>A clear disadvantage would be that it wouldn't work in ogre meshy anymore. And that we would have to write our own exporters for blender & co.

It's true, the materials would not work in ogre meshy.
But even now, once you start using a custom shader, you can't really preview it with ogre meshy.
To see how the shading really looks, you'll always have to view it in openclonk.

And yes, a modified exporter for Blender will be necessary. This should not be too much work, as the mesh file format stays the same.
And to be honest, the current exporter does not generate very good materials, they have to be edited by hand almost every time.
In the meanwhile, it will still be possible to load "legacy" material files in openclonk.
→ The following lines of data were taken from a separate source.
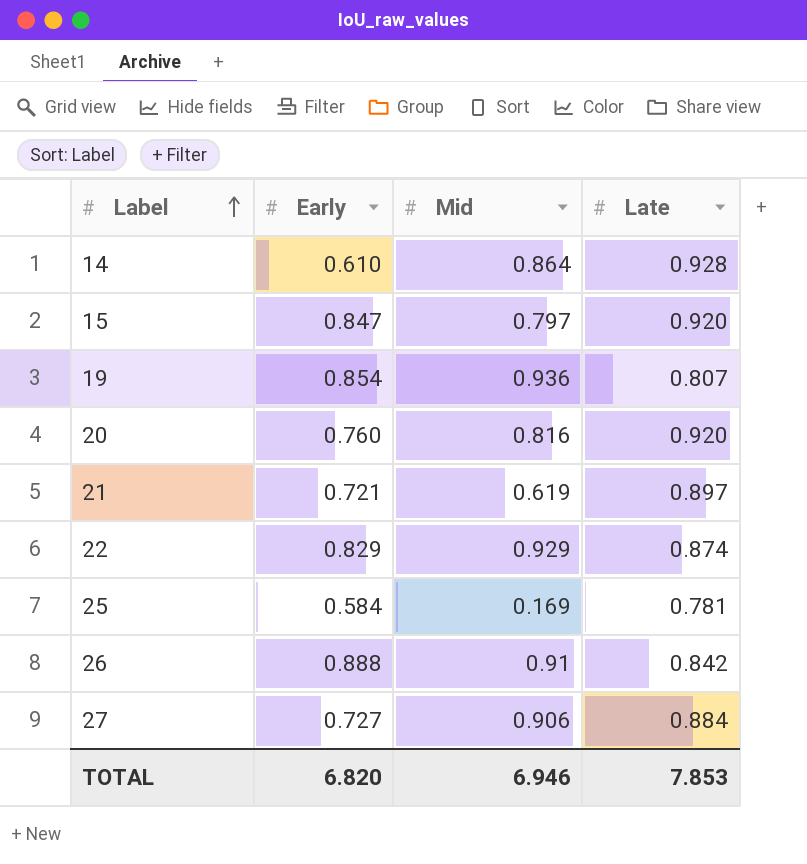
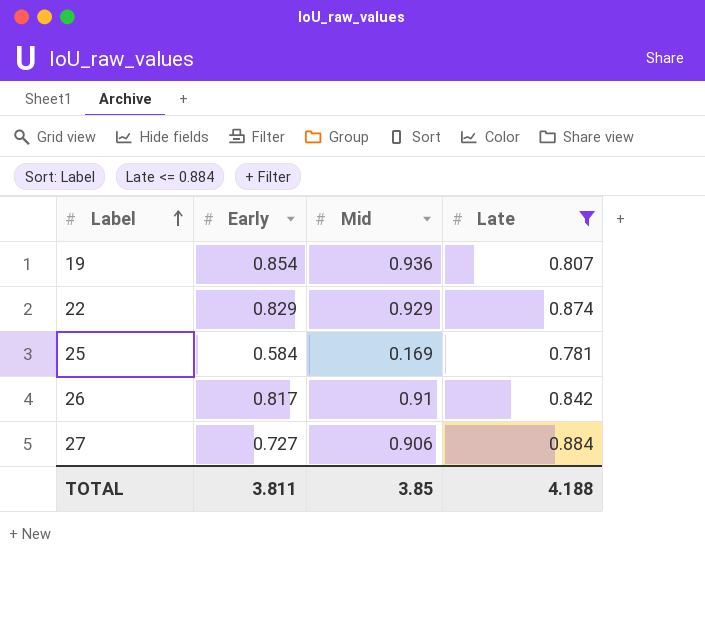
filter: none -> Late <= 0.884
26 | Early: 0.888 -> 0.817
TOTAL | Early: 6.820 -> 3.811
TOTAL | Mid: 6.946 -> 3.85
TOTAL | Late: 7.853 -> 4.188

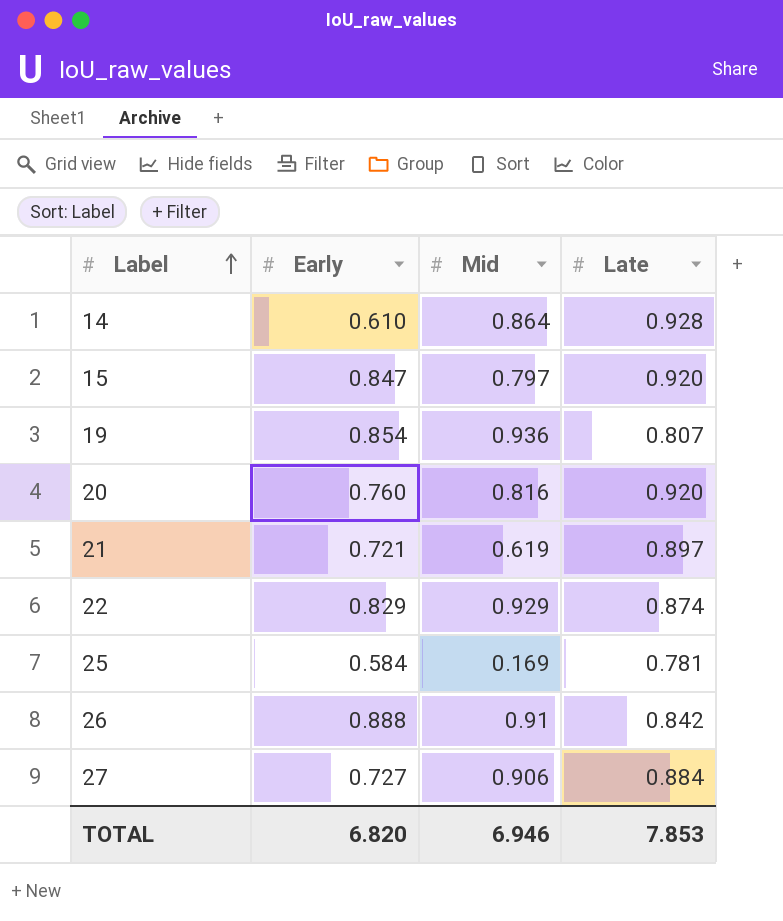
filter: Late <= 0.884 -> none
26 | Early: 0.817 -> 0.888
TOTAL | Early: 3.811 -> 6.820
TOTAL | Mid: 3.85 -> 6.946
TOTAL | Late: 4.188 -> 7.853

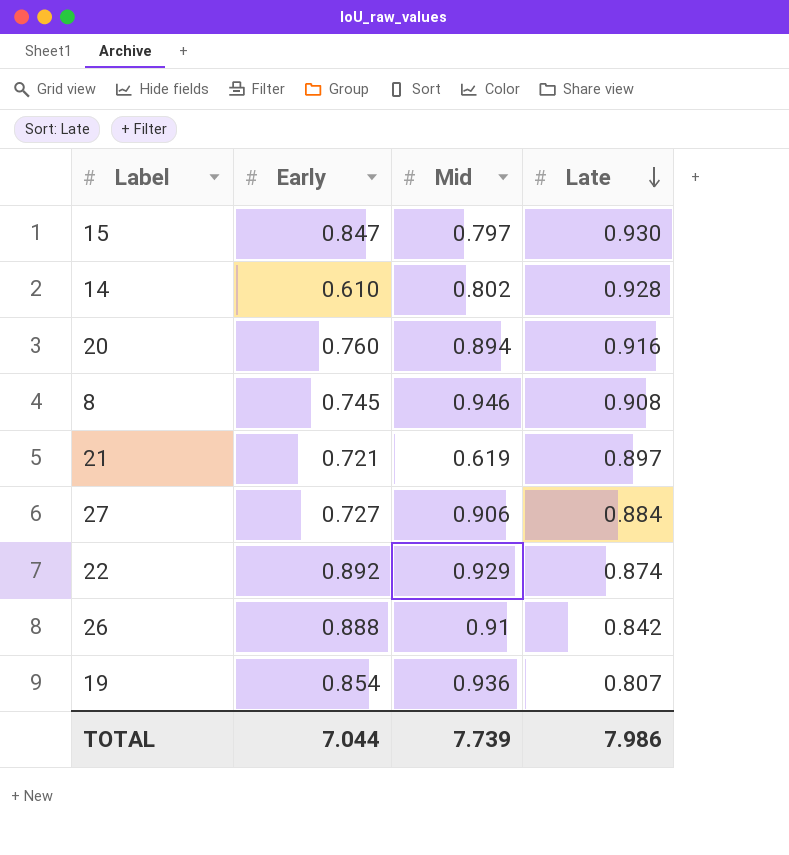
row order: Label ascending -> Late descending
row 25: 0.584 | 0.169 | 0.781 -> none
15 | Late: 0.920 -> 0.930
14 | Mid: 0.864 -> 0.802
20 | Mid: 0.816 -> 0.894
20 | Late: 0.920 -> 0.916
row 8: none -> 0.745 | 0.946 | 0.908
22 | Early: 0.829 -> 0.892
TOTAL | Early: 6.820 -> 7.044
TOTAL | Mid: 6.946 -> 7.739
TOTAL | Late: 7.853 -> 7.986

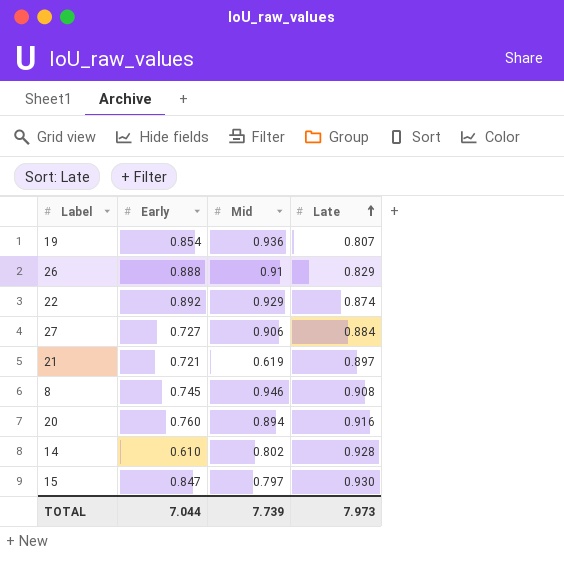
row order: Late descending -> Late ascending
26 | Late: 0.842 -> 0.829
TOTAL | Late: 7.986 -> 7.973

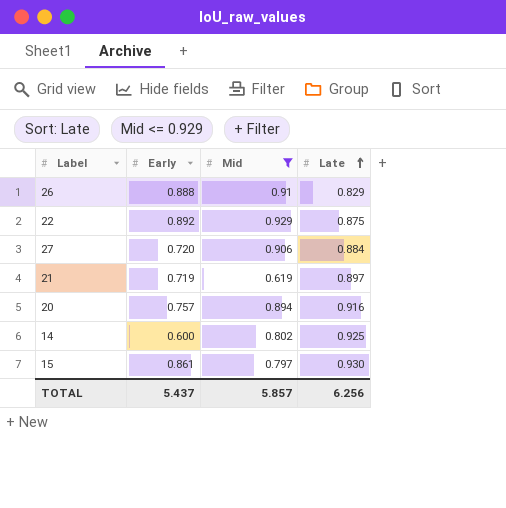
filter: none -> Mid <= 0.929
22 | Late: 0.874 -> 0.875
27 | Early: 0.727 -> 0.720
21 | Early: 0.721 -> 0.719
20 | Early: 0.760 -> 0.757
14 | Early: 0.610 -> 0.600
14 | Late: 0.928 -> 0.925
15 | Early: 0.847 -> 0.861
TOTAL | Early: 7.044 -> 5.437
TOTAL | Mid: 7.739 -> 5.857
TOTAL | Late: 7.973 -> 6.256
>I have to admit I don't get the advantage of the changed syntax.

I once tried to create a fake reflective material (which worked as far as I can remember).
It should have two matcaps added on top of each other, of which one would have a color tint and the other would not.
In the end, it should all be multiplied with an ambient occlusion map.
This is what the shader / material looked like:

=== Material ===

fragment_program shiny_matcap_fragment glsl
{
    source shiny_matcap_fragment.glsl
}

material WizTurret_Sphere
{
    receive_shadows on
    technique
    {
        pass
        {
            ambient 1.0 1.0 1.0 1.0
            diffuse 1.0 1.0 1.0 1.0
            specular 0.5 0.5 0.5 1.0 12.5
            emissive 1.0 1.0 1.0 1.0

            texture_unit
            {
                texture WizTurret_Diffuse.jpg
                tex_address_mode wrap
                filtering trilinear
            }
            texture_unit
            {
                texture WizTurret_Color.jpg
                tex_address_mode wrap
                filtering trilinear
            }
            texture_unit
            {
                texture WizTurret_Gloss.jpg
                tex_address_mode wrap
                filtering trilinear
            }
            fragment_program_ref shiny_matcap_fragment
            {
                param_named diffuseTex int 0
                param_named reflectionTintTex int 1
                param_named reflectionTex int 2
            }
        }
    }
}

=== Shader ===

uniform sampler2D diffuseTex;
uniform sampler2D reflectionTintTex;
uniform sampler2D reflectionTex;
uniform vec3 oc_PlayerColor;

#ifndef OPENCLONK
in vec2 texcoord;
out vec4 fragColor;
#define slice(x)
void main()
{
  fragColor = vec4(1.0, 1.0, 1.0, 1.0);
#endif

slice(texture+1)
{
  vec2 normalTCoord = (vtxNormal.xy + vec2(1.0, 1.0)) / 2;
  vec4 colorReflectionSample = texture2D(reflectionTex, normalTCoord);
  vec4 colorReflectionTintSample = texture2D(reflectionTintTex, normalTCoord);
  vec4 colorAOSample = texture2D(diffuseTex, texcoord);
}

slice(color+1)
{
  color = (colorReflectionTintSample * vec4(oc_PlayerColor.rgb, 1.0) + colorReflectionSample) * colorAOSample;
}

#ifndef OPENCLONK
}
#endif

And this is what I wish it looked like:

=== Shader ===
Shader(MatcapShader_Example)
{
  BlendMode = Solid;
  NormalMapping = Supported;
  Textures = {diffuseTex, reflectionTintTex, reflectionTex};
  Parameters =
  {
    //none
  };
}

float4 shaderMain()
{
  float2 texCoordMatcap = getMatcapTextureCoords(getNormals());
  float3 reflectionTint = sampleTexture(reflectionTintTex, texCoordMatcap).rgb * getTeamColor();
  float3 reflection = sampleTexture(reflectionTex, texCoordMatcap).rgb;
  float3 ambientOcclusion = sampleTextureAuto(diffuseTex);
 
  float3 finalColor = (reflectionTint + reflection) * ambientOcclusion;
  return float4(finalColor, 1.0);
}

=== Material ===
Material(MatcapShader_Example)
{
  Shader = MatcapShader_Example;
  Textures =
  {
    diffuseTex = WizTurret_Diffuse.jpg,
    reflectionTintTex = WizTurret_Color.jpg,
    reflectionTex = WizTurret_Gloss.jpg,
  };
  Parameters =
  {
    //none
  };
}

Especially the material definition itself is much shorter, and for most cases you will be using existing shaders.
Also, it is possible to read the shaderMain() from top to bottom and you know what happens.
No code is automatically inserted in between, it is much easier to understand in what order things happen.
And for the material properties (ambient, diffuse, etc.), they are not used at all in the shader and could be removed (I'm actually not sure whether it would complain currently if they were missing).
However, with the new system, if someone tried to use them in the .material file, they would get a warning because the shader does not specify them.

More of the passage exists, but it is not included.